Memory SystemTiered Context

Tiered Context Compilation

Tiered Context Compilation is Chorum’s solution to a fundamental problem: different AI models have wildly different context window sizes, from 8K tokens to 200K+ tokens.

The Problem

Without adaptive context injection, you face a dilemma:

Small Models (8K-16K)Large Models (128K-200K)
Memory injection consumes 60%+ of available spaceMemory injection uses <1% of available space
Conversation gets crowded outUnderutilized—could benefit from richer context
Slow, expensive for simple queriesMissing opportunities for deeper grounding

The insight: A 5,000-token memory injection into an 8K model is overwhelming. The same injection into a 200K model is a rounding error.


How It Works

Chorum pre-compiles your project memory into three density tiers, each optimized for different context window sizes:

Learning Store (source of truth)
     |
     | Compiled once, cached until learnings change
     |
     +-- Tier 1: "DNA Summary"    (~200-400 tokens, dense prose)
     +-- Tier 2: "Field Guide"    (~1000-2500 tokens, structured summaries)
     +-- Tier 3: "Full Dossier"   (dynamic, full relevance pipeline)

Tier Selection

When you send a message, Chorum automatically selects the right tier based on your model’s context window:

Model ContextTierBudgetWhat Gets Injected
≤ 16K tokensTier 1~480 tokens (6% of context)Dense paragraph of critical rules
16K-64K tokensTier 2~2,500 tokens (8% of context)All invariants + clustered patterns
> 64K tokensTier 3Up to 10K tokens (dynamic)Full relevance-scored selection

Tier 1: DNA Summary

For: Small local models (Ollama, LM Studio), mobile models, cost-sensitive scenarios

Format: A single dense paragraph (~300 tokens) that captures your project’s essential identity.

Example:

This project uses Next.js 14 with App Router, TypeScript (strict mode), 
and PostgreSQL via Drizzle ORM. All API routes must authenticate via 
middleware—never skip auth checks. Use Zod for runtime validation, 
early returns to reduce nesting, and server components by default. 
Never log PII to console. Error handling follows the Result<T, E> 
pattern. The repository pattern is used for all data access.

What’s included:

  • Top 5 invariants by usage (compiled into prose)
  • Dominant architectural patterns (1-2 sentences)
  • Nothing else—every word must carry information

Compilation: Uses an LLM to compress your top learnings into flowing prose. Falls back to rule-based formatting if no LLM is available.


Tier 2: Field Guide

For: Medium-context models (Mistral, DeepSeek, Groq-hosted models)
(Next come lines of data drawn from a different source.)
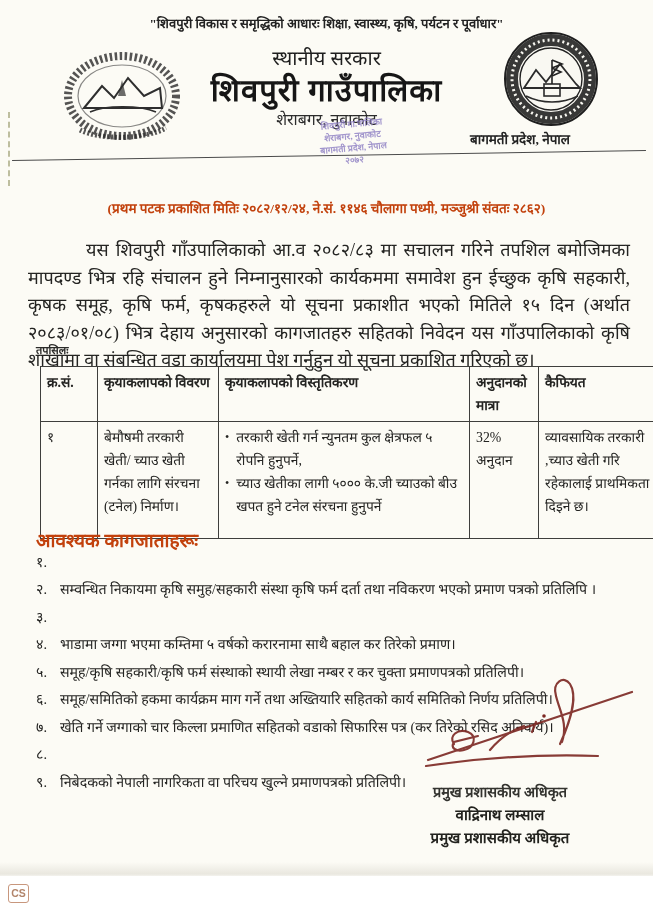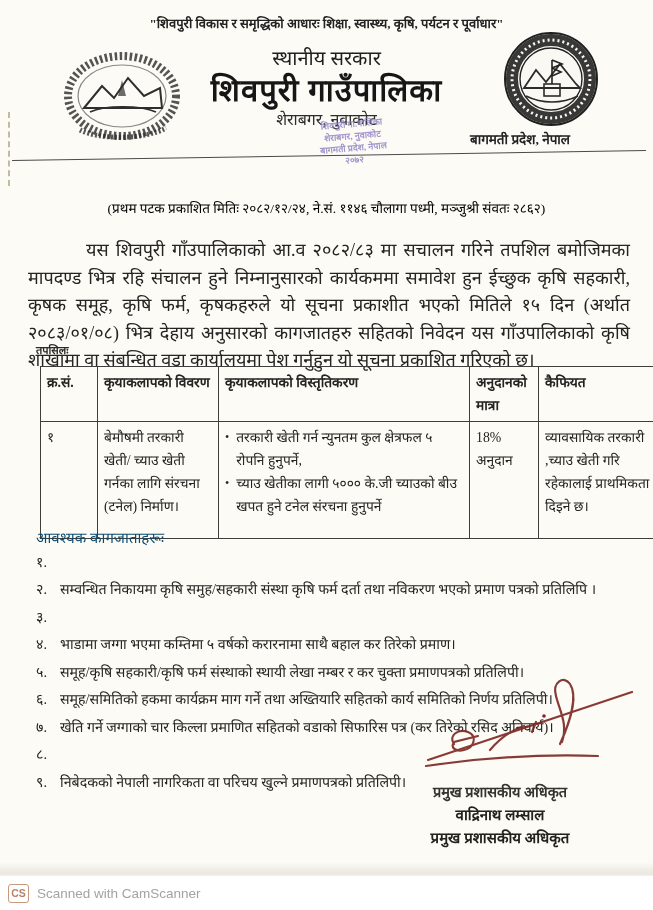--- a/index.html
+++ b/index.html
@@ -26,7 +26,7 @@
   .rule{top:155px; left:12px; width:634px; border-top:1.6px solid #4a4a4a; transform:rotate(-0.9deg);}
   .edge-dash{left:8px; top:112px; height:74px; width:0; border-left:2px dashed #8d8d5a; opacity:.55;}
   .notice-title{top:176px; left:0; width:653px; font-weight:bold; font-size:14.5px; color:#1c1c1c;}
-  .notice-subtitle{top:199px; left:0; width:653px; font-weight:normal; font-size:13.5px; color:#000000;}
+  .notice-subtitle{top:199px; left:0; width:653px; font-weight:bold; font-size:13.5px; color:#c2410c;}
   .body-par{
     top:237px; left:28px; width:602px; font-size:18px; line-height:27.5px;
     text-align:justify; text-indent:58px; color:#242422;

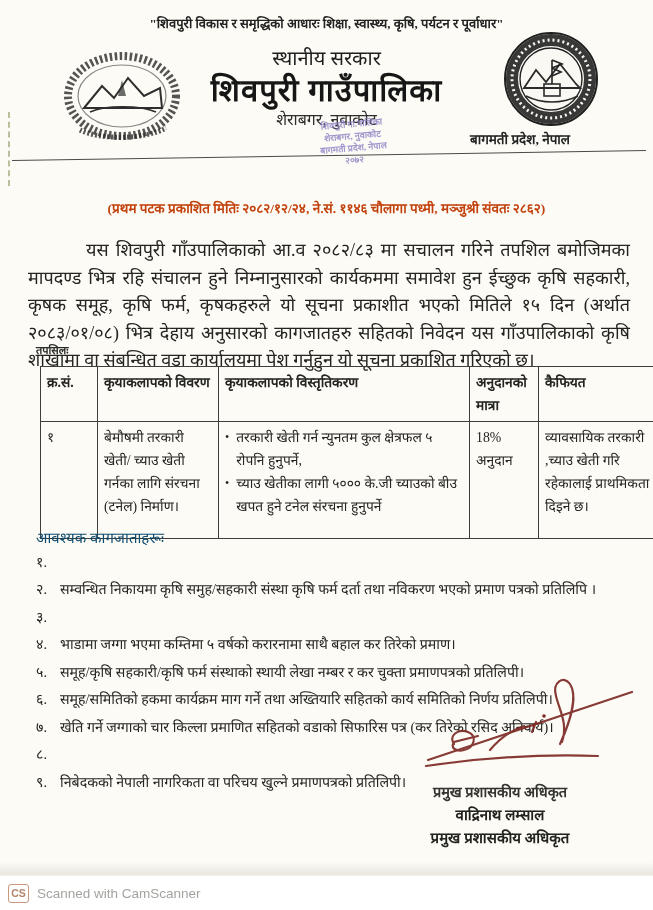--- a/index.html
+++ b/index.html
@@ -136,7 +136,7 @@
           <span>च्याउ खेतीका लागी ५००० के.जी च्याउको बीउ खपत हुने टनेल संरचना हुनुपर्ने</span>
         </div>
       </td>
-      <td class="c4">18% अनुदान</td>
+      <td class="c4">32% अनुदान</td>
       <td class="c5">व्यावसायिक तरकारी ,च्याउ खेती गरि रहेकालाई प्राथमिकता दिइने छ।</td>
     </tr>
     </tbody>

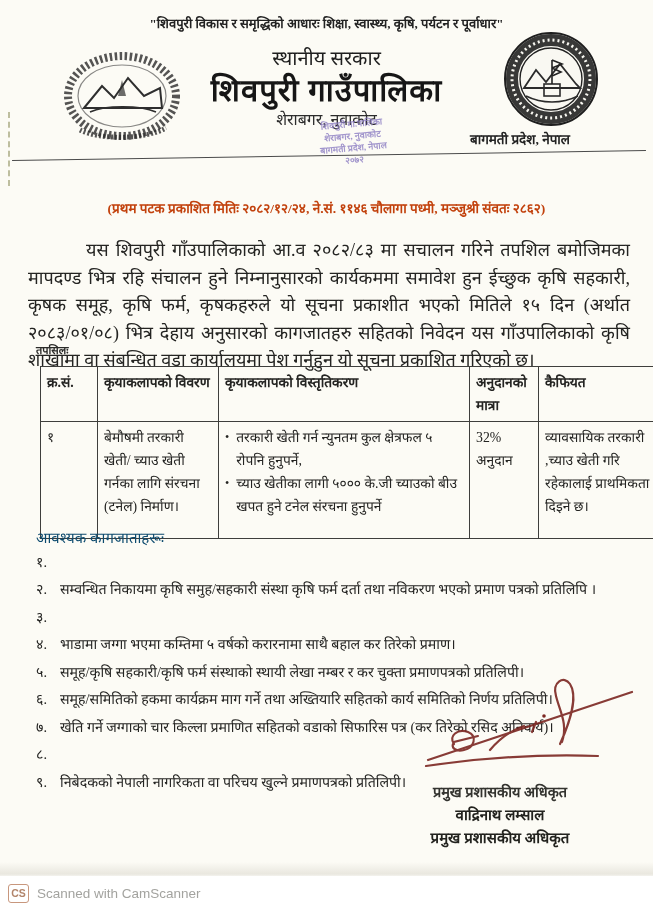--- a/index.html
+++ b/index.html
@@ -43,7 +43,7 @@
   .c1{width:44px;} .c2{width:108px;} .c3{width:238px;} .c4{width:56px;} .c5{width:118px;}
   .bullet{display:flex; gap:7px;}
   .bullet .dot{flex:0 0 auto; font-size:12px; line-height:23px;}
-  .docs-heading{top:527px; left:36px; font-weight:normal; font-size:15px; color:#0c4a6e;}
+  .docs-heading{top:527px; left:36px; font-weight:bold; font-size:19px; color:#c2410c;}
   .doc-item{left:36px; width:600px; display:flex; font-size:14.2px; line-height:22px; color:#242422;}
   .doc-item .num{flex:0 0 24px;}
   .sig-svg{left:420px; top:672px;}

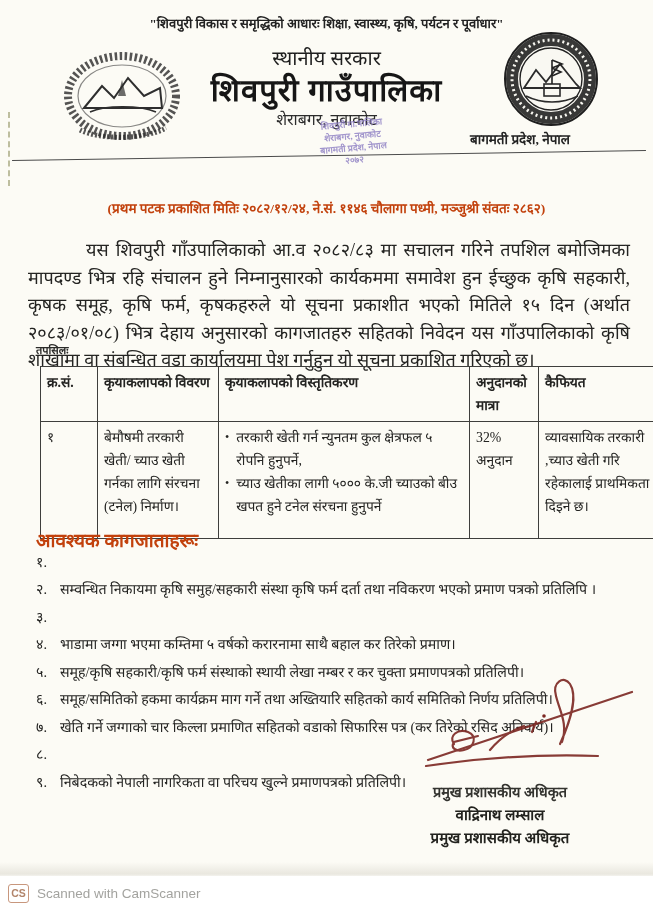--- a/index.html
+++ b/index.html
@@ -199,7 +199,6 @@
   <div class="abs scan-edge"></div>
   <div class="abs cs-bar">
     <div class="cs-badge">CS</div>
-    <div class="cs-label">Scanned with CamScanner</div>
   </div>
 
 </div>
Format: Structured sections (~1,500 tokens) with all invariants listed and patterns clustered by domain.

Example:

## Rules (Never Violate)
- All API routes require auth middleware
- Never log PII to console
- Always use Zod for runtime validation
 
## Patterns & Decisions
**Database:** Repository pattern, migrations via Drizzle, RLS on all tables
**Frontend:** Early returns, Tailwind utility classes, server components by default
**Error Handling:** Result<T, E> pattern, never throw in async functions
 
## Recipes
- To add a new API route: create route.ts, add auth middleware, validate with Zod

What’s included:

  • All invariants (they’re short and critical)
  • Top 5-8 patterns/decisions, clustered by domain
  • Top 3 golden paths (if any)
  • Semantic deduplication (similar items merged)

Compilation: Can compile without an LLM using rule-based clustering. LLM is used optionally to summarize large domain clusters.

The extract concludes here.